Return to Group Focus

  • Wakefield burst from the wagon as Turged, cleaning his blade, approached its door. The sailor’s quick note of victory was cut short as he took in the scene in the camp. All three birds were on the ground and Ystral’s three men were dragging the disarmed, unconscious bodies into a hastily arranged circle about their captain. Unsure of what the men were doing, it seemed obvious to Wakefield and Turged, that the men were being sacrificed as power began to visibly arc from the fallen guards to Ystral. (Order of the Horizon Ritual Sacrifice: specific form required – fallen enemy, returns 2D6 MP + 1 D6 per 2 additional sacrifices up to the caster’s normal limit. Excess points bleed off visibly, or can theoretically be devoted to the caster’s deity). When the short ritual was complete, the group set about covering their tracks to make it appear to have been a bandit raid. A crossbow was recovered from the supply wagon and bolts loosed in random directions. Javelins were recovered, and arrows placed in their stead, and shot into the wagons. The guards and other victims were placed in pyre and like the wagons, were burned. Grim faced for grim work, the Order mercs did not talk or jest. When they were ready, the assisted Turged and Wakefield to mount the birds, and they departed without comment. The return flight, into harsh glare of the frozen sun, took much longer, and each man had reason to be chilled through and through.
  • As they neared the High Temple, Ystral ordered the flight to pass a little closer to the area being overrun by the building Chaos Army. The Chosen were able to catch the harsh glittering reflections of the portal’s coruscating energy across the diamond sands of the desert, and just make out its jagged and unstable edges as dark things clawed their way through and onto the Firmament once more. Again, without comment, the men turned the birds toward home.
  • After getting settled, and the flight removed itself from the compound, Ystral asked them what they were going to do. Still stained with blood, and clutching the unwieldy map box, Wakefield did not answer at first. Smashing open the lock on the strong box and looking at the coins inside, he finally stated flatly, “Get a drink.”
  • Ystral left them to their own devices and retired, exhausted, to his chambers. The two cleaned themselves up then sent Myn to find the Librarian. They would return the map to him, and then take the man back to that Derren-style inn for breaded cheese, and more brown ale than was wise. Revelations could come tomorrow.
Session Thirteen:

The Thirteenth session recap will ostensibly appear next week, and may see one of the new characters, an Aliran Priestess of the Sun, make her debut.


Stay tuned~

Weekly Recaps

7 Responses to “Casting Runes 6: A Season for All Things – Session 12 Recap”
  1. Kyrei says:

    So sorry I couldn’t join in the fun this last week. Sounds like it was a great time. Hopefully my Saturdays will free up soon and I can get back in!

    • Runeslinger says:

      It was interesting to see them in motion again. After weeks of talking, the level of violence was somewhat surprising. It felt like the start of a war.

  2. middleagedm says:

    had you thought about what the outcome might have been if they failed or critically failed the influence opposed check against the Patriarch?

    • Runeslinger says:

      Until just moments before the scene, I had no idea what they would decide to do, so I did not run through the scene’s possibilities in my mind beforehand. I did consider that they might choose a course of action which would worry or upset the Patriarch, and I also considered the possibility that they would sneak away to carry out a short mission of some kind without speaking with him first. That meant the possibility of an “uncomfortable meeting” scene that might have to be resolved mechanically.

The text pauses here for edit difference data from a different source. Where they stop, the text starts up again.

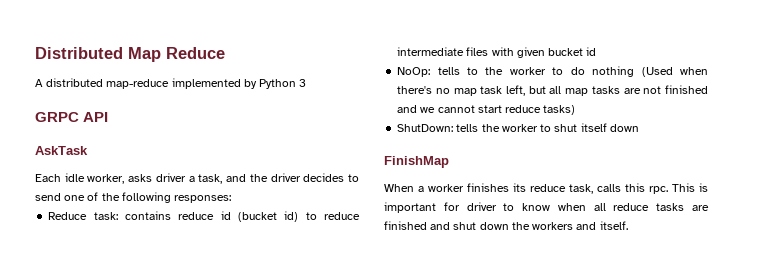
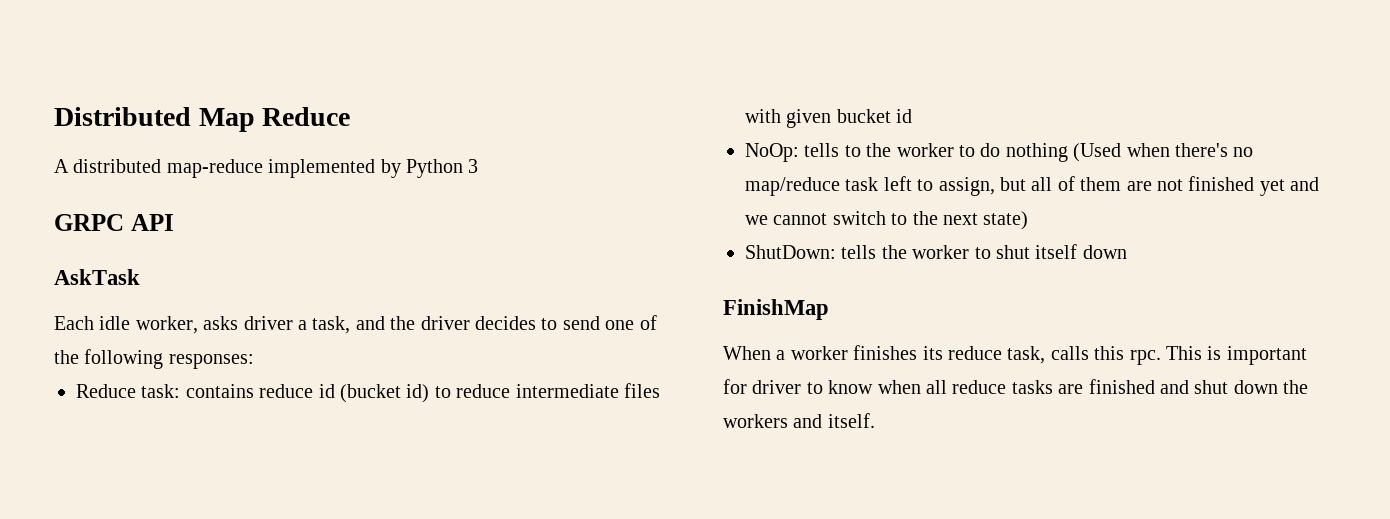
[453,85,620,96] map task left, but all map tasks -> [745,176,1122,196] map/reduce task left to assign, but all of them
(708, 89) none -> [1259,179,1285,196] yet
[477,105,576,115] start reduce tasks) -> [832,211,1029,230] switch to the next state)

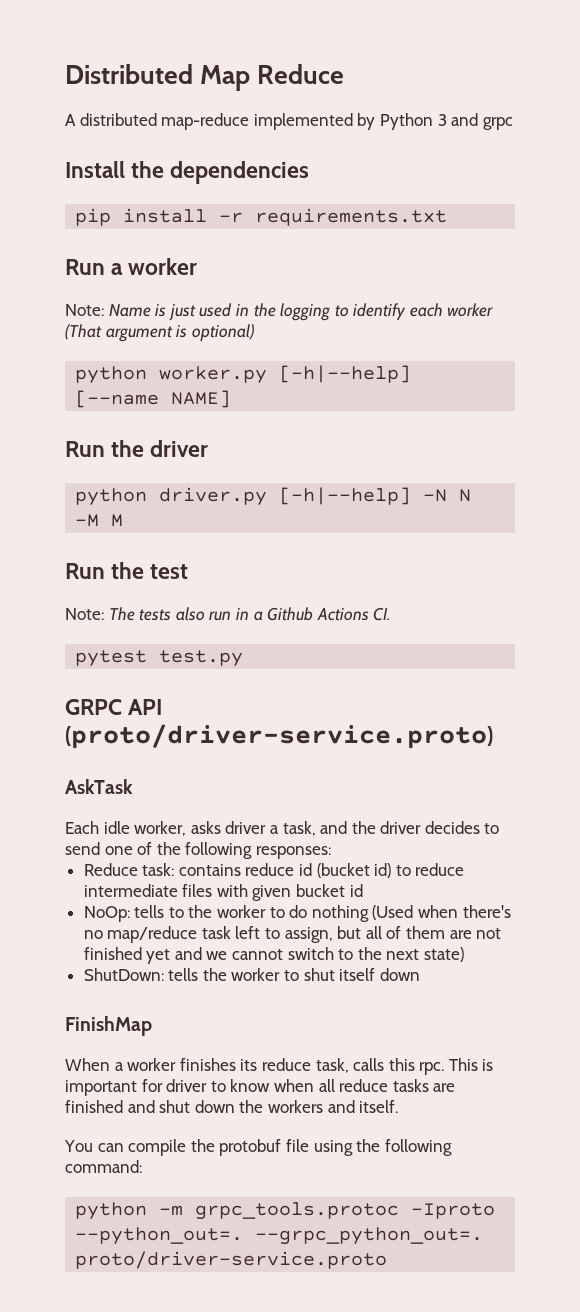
(479, 166) none -> [451,113,513,130] [65,161,310,184] [75,208,448,226] [65,258,198,275] [65,303,494,321] [65,324,254,342] [75,365,412,384] [75,390,232,408] [65,440,209,457] [75,487,472,506] [75,514,124,527] [65,562,189,579] [65,607,392,621] [75,650,244,667] and grpc // Install the dependencies // pip install -r requirements.txt // Run a worker // Note: Name is just used in the logging to identify each worker (That argument is optional) // python worker.py [-h|--help] [--name NAME] // Run the driver // python driver.py [-h|--help] -N N -M M // Run the test // Note: The tests also run in a Github Actions CI. // pytest test.py
(174, 222) none -> [65,724,493,749] (proto/driver-service.proto)
(875, 420) none -> [64,1139,452,1156] [65,1160,142,1173] [75,1202,496,1220] [75,1227,484,1245] [75,1251,388,1269] // You can compile the protobuf file using the following command: // python -m grpc_tools.protoc -Iproto --python_out=. --grpc_python_out=. proto/driver-service.proto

      Because both Turged and Wakefield are noticeably less sociable than their players, I decided to use the mechanic of an opposed Influence roll vs the Patriarch. I had to consider whether it should be simply a contested roll, or be taken to the degree of being a social conflict. Due to the implacable nature of both of characters, the high level of Passion driving Wakefield, the “rank” of the “Chosen Ones,” and the demands of time burdening the Patriarch, I went for a contested roll rather than a long debate. Had Gorwyn been present, I would have made the opposite decision. I opted for a Differential Roll rather than a straight opposed roll, to reflect the possibilities of swaying the other.

      That is where I left my imaginings, until the actual game. When the pair made their decision to hit the Ambassador, and truthfully informed the Patriarch of their decision, I set the scene with them in terms of what they wanted to say, and how they might say it, then we rolled their dice. They roleplayed their social shortcomings well, and we had a good time with it. We then went over the Patriarch’s response, which I rolled for, then presented as an upset surrender to their wishes. The roll results were both Failures, which I interpreted as neither side swaying the other, nor offending the other. Disappointment was definitely in the mix, however. As we were setting up the scene I was considering the possible outcomes based on the persona of the Patriarch, but I didn’t get to all of them before we were in the midst of resolving them. I decided on what crit vs fumble would be (legitimate persuasion) then had to actually resolve the scene.

      How I would frame my ideas after the fact:
      PC Fumble vs NPC crit: They are swayed to do what he wants (Sunken Sea Quest)
      PC Failure vs NPC success: They have doubts, and are given time to think
      PC Success vs NPC failure: The Patriarch has doubts and asks for time to think
      PC Crit vs NPC fumble: The Patriarch is swayed to give his Blessing

      For ties:
      PC crit vs NPC crit: A harmonized plan is to be devised (Patriarch supports Tower Quest)
      PC success vs NPC success: Both sides have doubts
      PC failure vs NPC failure: Agree to Disagree, some hard feelings
      PC fumble vs NPC fumble: Tempers flare, relationship is damaged

      Adjust levels of doubt and persuasion by smaller gradients for other results.

      It was important for me to not turn this into a scene where it was possible for the NPC to dictate what mission they would undertake, so the strongest Differential would just have them leave his presence persuaded to reconsider, and feeling strong social pressure. Likewise, I wanted to portray the Patriarch as used to getting his own way, but strongly motivated to be ecumenical and open-minded.

      Sorry for the long reply~

  3. I’ve tried the skype/hangout/facetime game sessions and I don’t think I’ve ever had one go off without some kind of issue.

    • Runeslinger says:

      Most or perhaps all of our issues have been ISP-related, but there has been one for at least half the sessions of this campaign. This weekend past saw 2 people with hardware problems, but the game went well anyway.

      Interestingly, my Ubiquity campaign went off flawlessly, and it covered 3 time zones a world apart, not a measly 1.